*Exercise brief*:
Would you copy the lines below exactly and omit the images?
START Given data
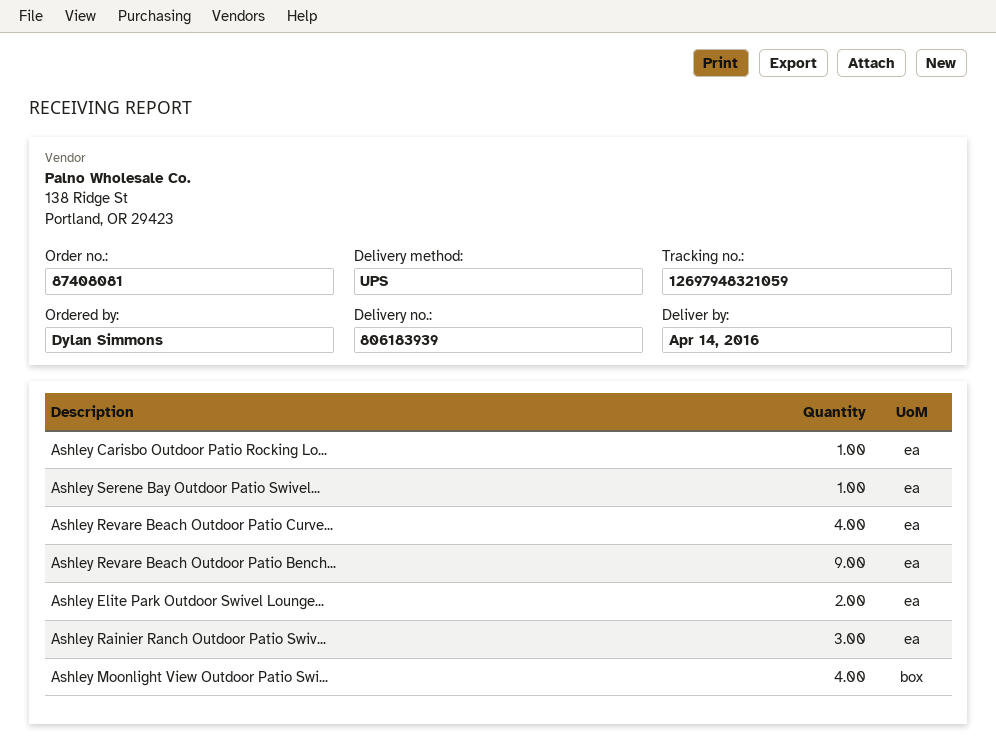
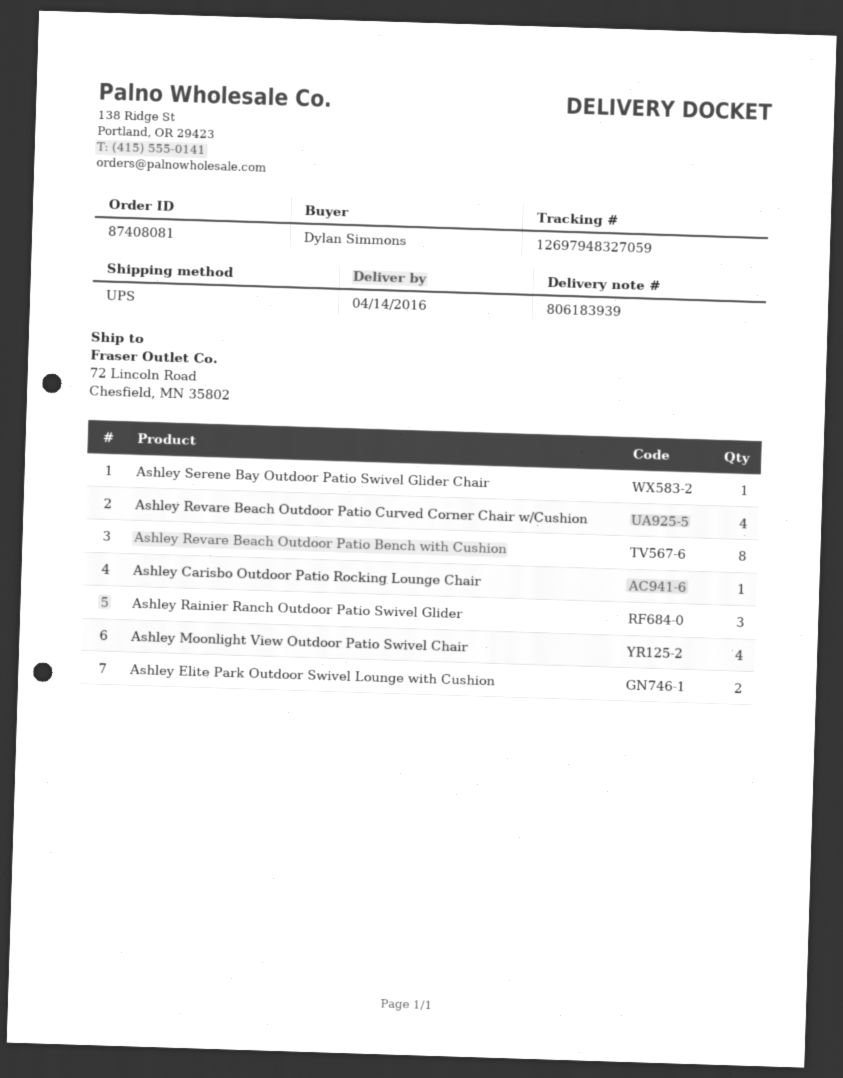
tracking number: 12697948321059 -> 12697948327059
Ashley Revare Beach Outdoor Patio Bench...: 9 -> 8

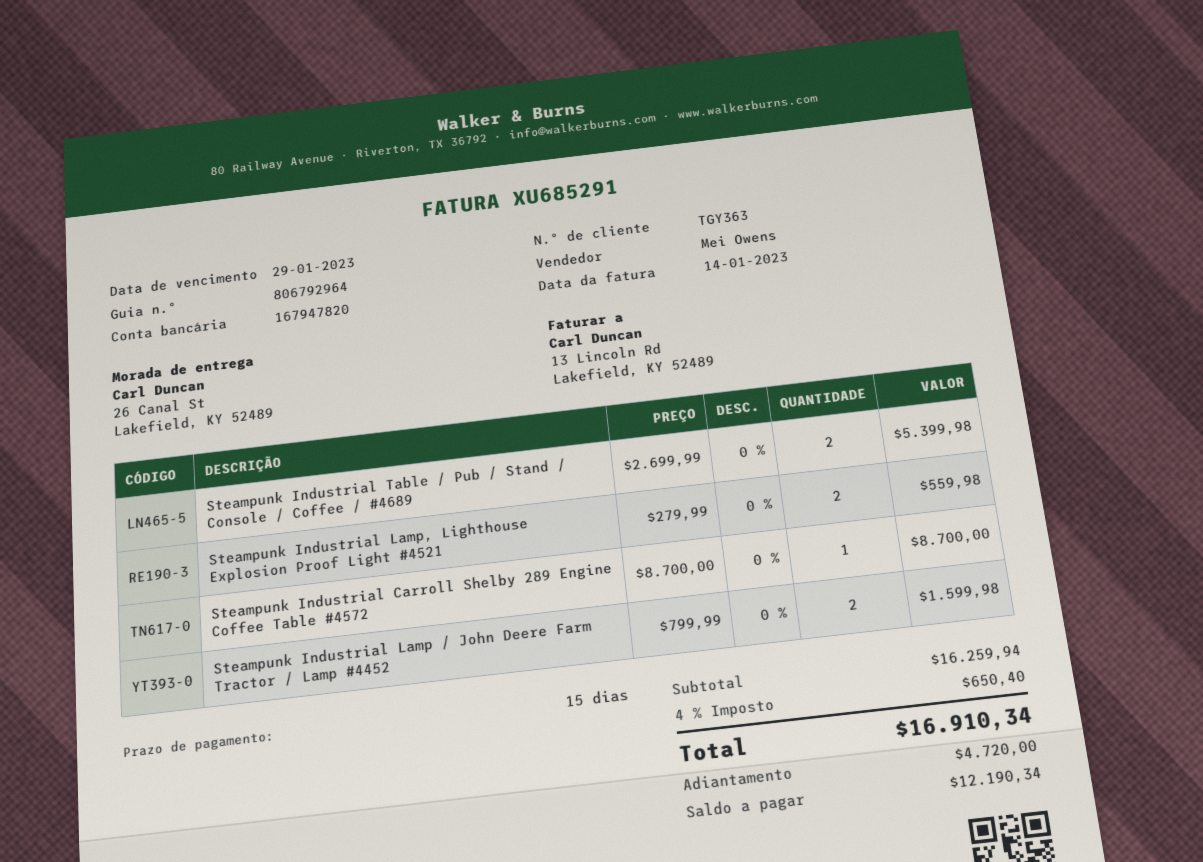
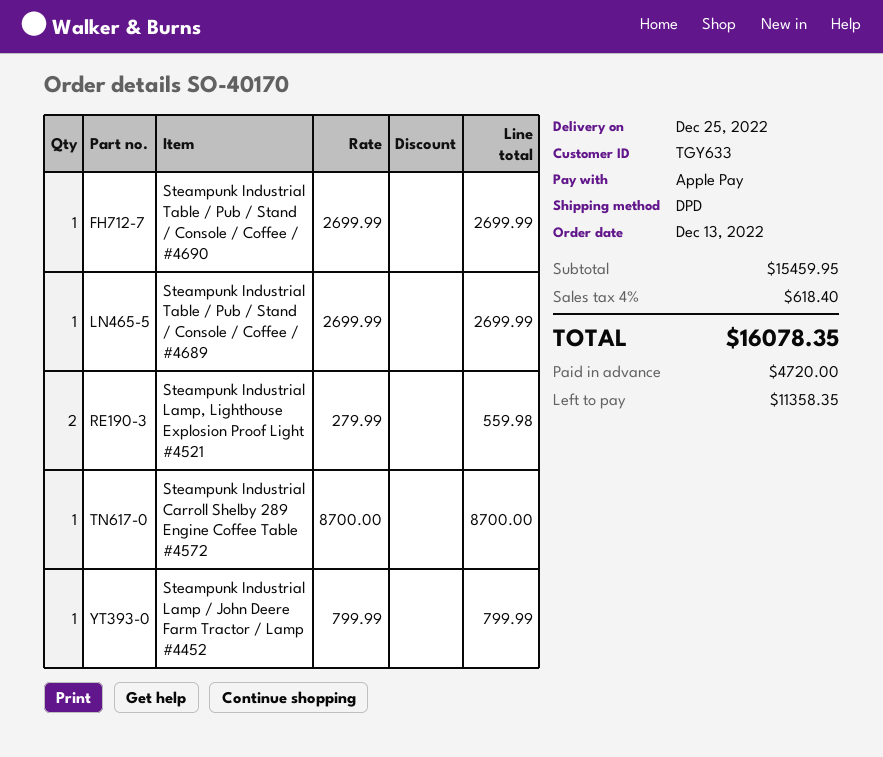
customer number: TGY363 -> TGY633
Steampunk Industrial Table / Pub / Stand / Console / Coffee / #4689: 2 x 2699.99 = 5399.98 -> 1 x 2699.99 = 2699.99
Steampunk Industrial Lamp / John Deere Farm Tractor / Lamp #4452: 2 x 799.99 = 1599.98 -> 1 x 799.99 = 799.99
Steampunk Industrial Table / Pub / Stand / Console / Coffee / #4690: none -> 1 x 2699.99 = 2699.99
subtotal: 16259.94 -> 15459.95
tax: 4% = 650.40 -> 4% = 618.40
total: 16910.34 -> 16078.35
balance: 12190.34 -> 11358.35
END Given data
*Task answer*:
tracking number: 12697948321059 -> 12697948327059
Ashley Revare Beach Outdoor Patio Bench...: 9 -> 8

customer number: TGY363 -> TGY633
Steampunk Industrial Table / Pub / Stand / Console / Coffee / #4689: 2 x 2699.99 = 5399.98 -> 1 x 2699.99 = 2699.99
Steampunk Industrial Lamp / John Deere Farm Tractor / Lamp #4452: 2 x 799.99 = 1599.98 -> 1 x 799.99 = 799.99
Steampunk Industrial Table / Pub / Stand / Console / Coffee / #4690: none -> 1 x 2699.99 = 2699.99
subtotal: 16259.94 -> 15459.95
tax: 4% = 650.40 -> 4% = 618.40
total: 16910.34 -> 16078.35
balance: 12190.34 -> 11358.35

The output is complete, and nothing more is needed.